FrameBuffer attachments clarification

VulkanBuilder · November 7, 2018, 4:09pm

I use two swapchain images, two command buffer, two framebuffers etc.
I allow for up to two frames to be in flight at a time.

If I want to attach a depth buffer, do I need a unique one per framebuffer since in theory the previous one could still be in use while rendering the new one?

I found it hard to locate proper information or examples for this.

Most example code don’t allow multiple frames to be ‘inflight’ and the code I seen sometimes share the depth buffer, so its hard to know if its valid.

I assume once the above has been answered it will be equal for other attachments as well, so if I attach another color buffer it will also need to be duplicated if the depth buffer has to be.

Can someone please clarify the exact requirements here?

My initial gut feeling is that like everything else that might still be in use you would have to duplicate things.

VulkanBuilder · November 7, 2018, 4:29pm

Some research I already did:

VkQuake seems to be sharing the depth buffer between inflight frames and also other attachments.
vulkan-tutorial.com seems to be sharing the depth buffer.
misc other samples seems to be duplicating it.

If attachments can be shared without explicit synchronization then why is that the case?

Alfonse_Reinheart · November 7, 2018, 7:50pm

in theory the previous one could still be in use while rendering the new one?

And how exactly would that happen?

The reason you need multiple presentable images is because one (or more) of them is in the process of being presented. During that time (which could take a while), you still want the GPU to be doing stuff. Since it can’t “do stuff” to the image that’s being presented, it would have to “do stuff” to some other image.

But you’re not presenting your depth buffer, are you? None of the above applies.

The only overlap that could happen is if there were no synchronization between frames. That is, if you don’t prevent the rendering of frame 2 while frame 1 is still being rendered. However, you usually do have such synchronization; after all, you can’t present an image unless you synchronize the presentation command with the queue operation that renders to it. So if the pipeline has already stalled, adding an extra bit of synchronization isn’t going to hurt.

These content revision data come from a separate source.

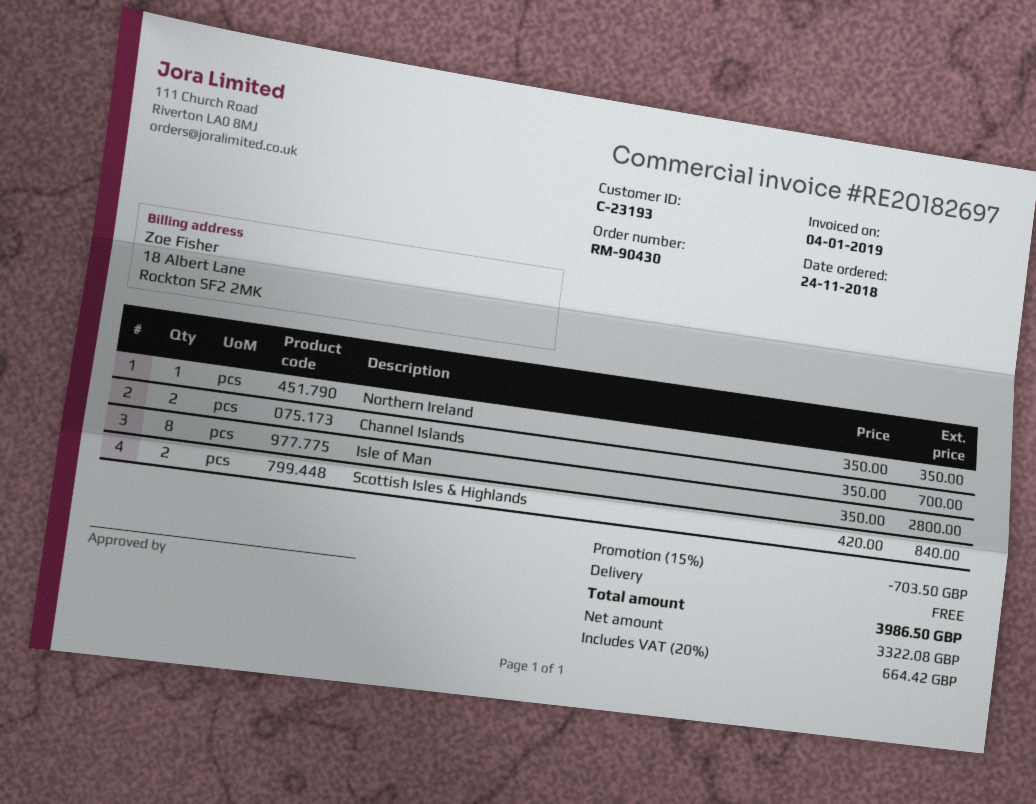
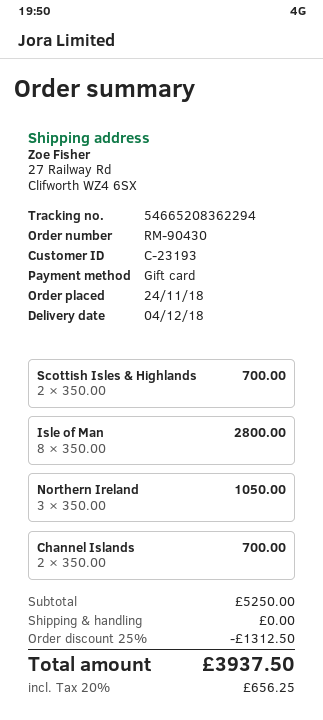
Northern Ireland: 1 x 350.00 = 350.00 -> 3 x 350.00 = 1050.00
Scottish Isles & Highlands: 2 x 420.00 = 840.00 -> 2 x 350.00 = 700.00
discount: 15% = 703.50 -> 25% = 1312.50
tax: 20% = 664.42 -> 20% = 656.25
total: 3986.50 -> 3937.50

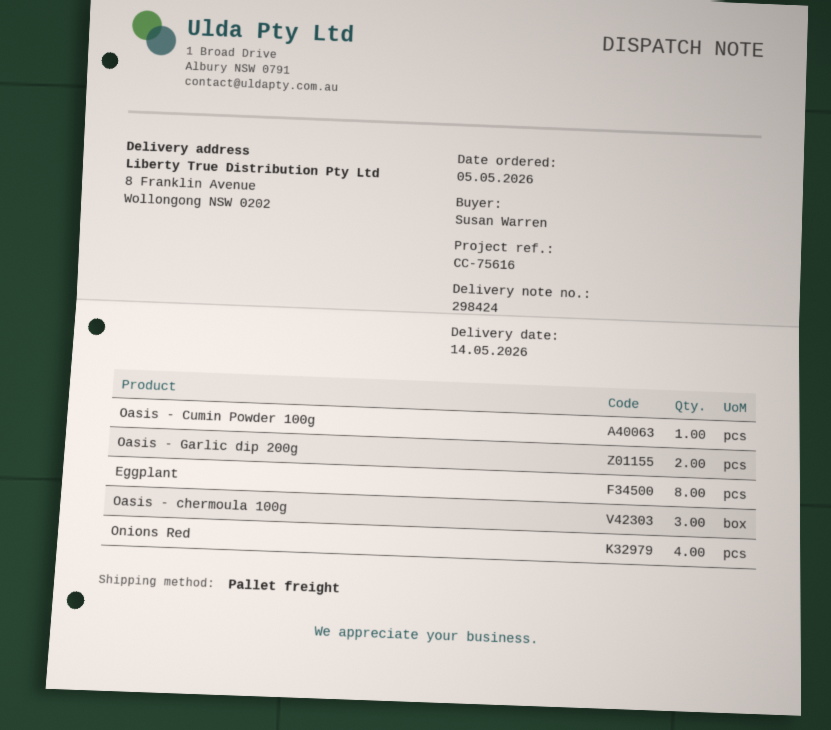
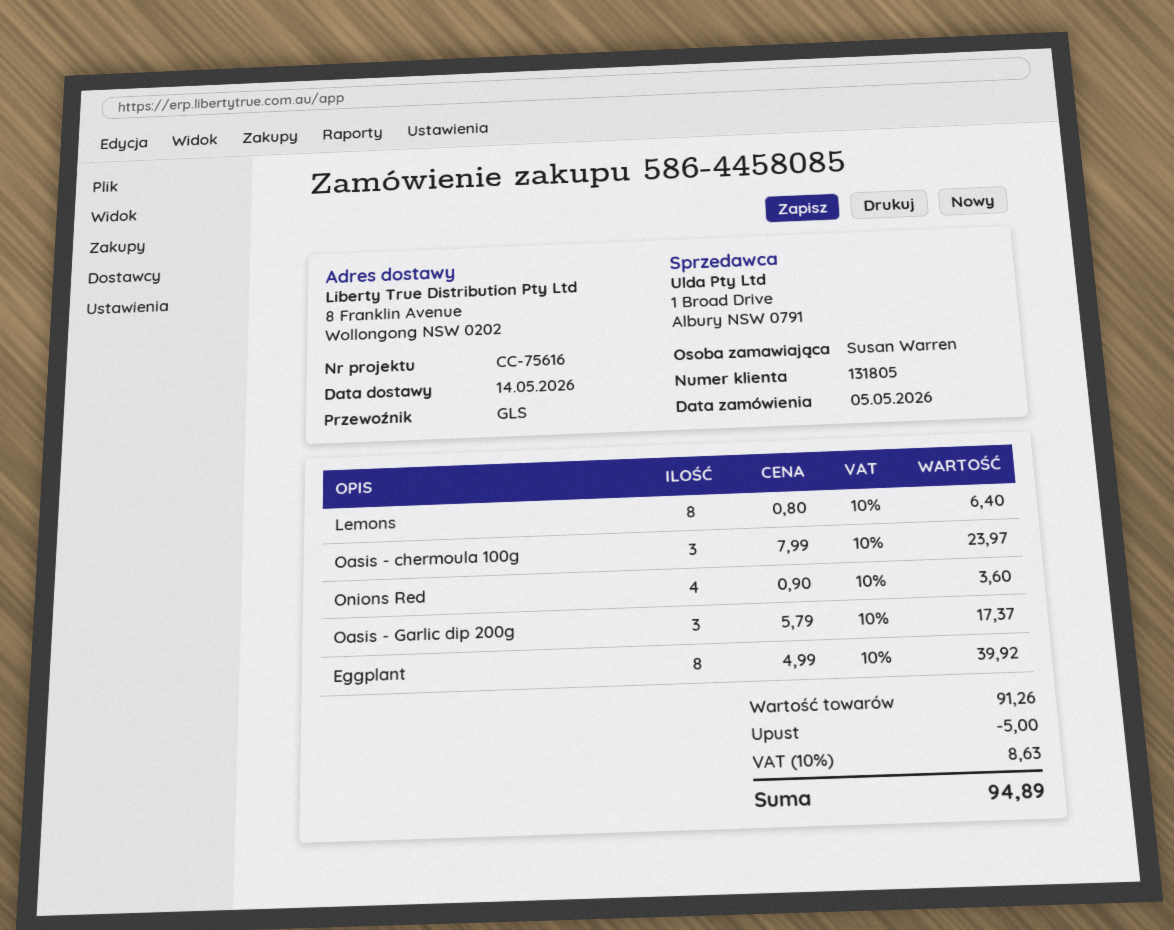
shipping method: pallet freight -> GLS
Oasis - Cumin Powder 100g: 1 -> none
Oasis - Garlic dip 200g: 2 -> 3
Lemons: none -> 8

VulkanBuilder · November 8, 2018, 5:45am

As I said I am trying to understand this issue as tutorials are unclear and conflicting in how they handle it. Most actually completely ignore the issue by their choice of per frame synchronization.
So for a new person learning he API he might not actually remember all of the Vulkan spec details or know exactly how the synchronizations occur inside of Vulkan.

Take something as simple as were to put the fence while drawing:

The vulkan-tutorial.com at https://vulkan-tutorial.com/Drawing_a_triangle/Drawing/Rendering_and_presentation#page_Frames_in_flight
Puts it just before the new frame is started and right before vkAcquireNextImageKHR.

Others put the fence just before they start using the command buffer again, which seems to have the same effect as vulkan-tutorial. (https://developer.samsung.com/game/usage)

However, the lunar examples at https://vulkan.lunarg.com/doc/sdk/1.1.85.0/windows/tutorial/html/15-draw_cube.html
Puts it before vkQueuePresentKHR and it implies that you need to wait for the command buffer before doing a vkQueuePresentKHR.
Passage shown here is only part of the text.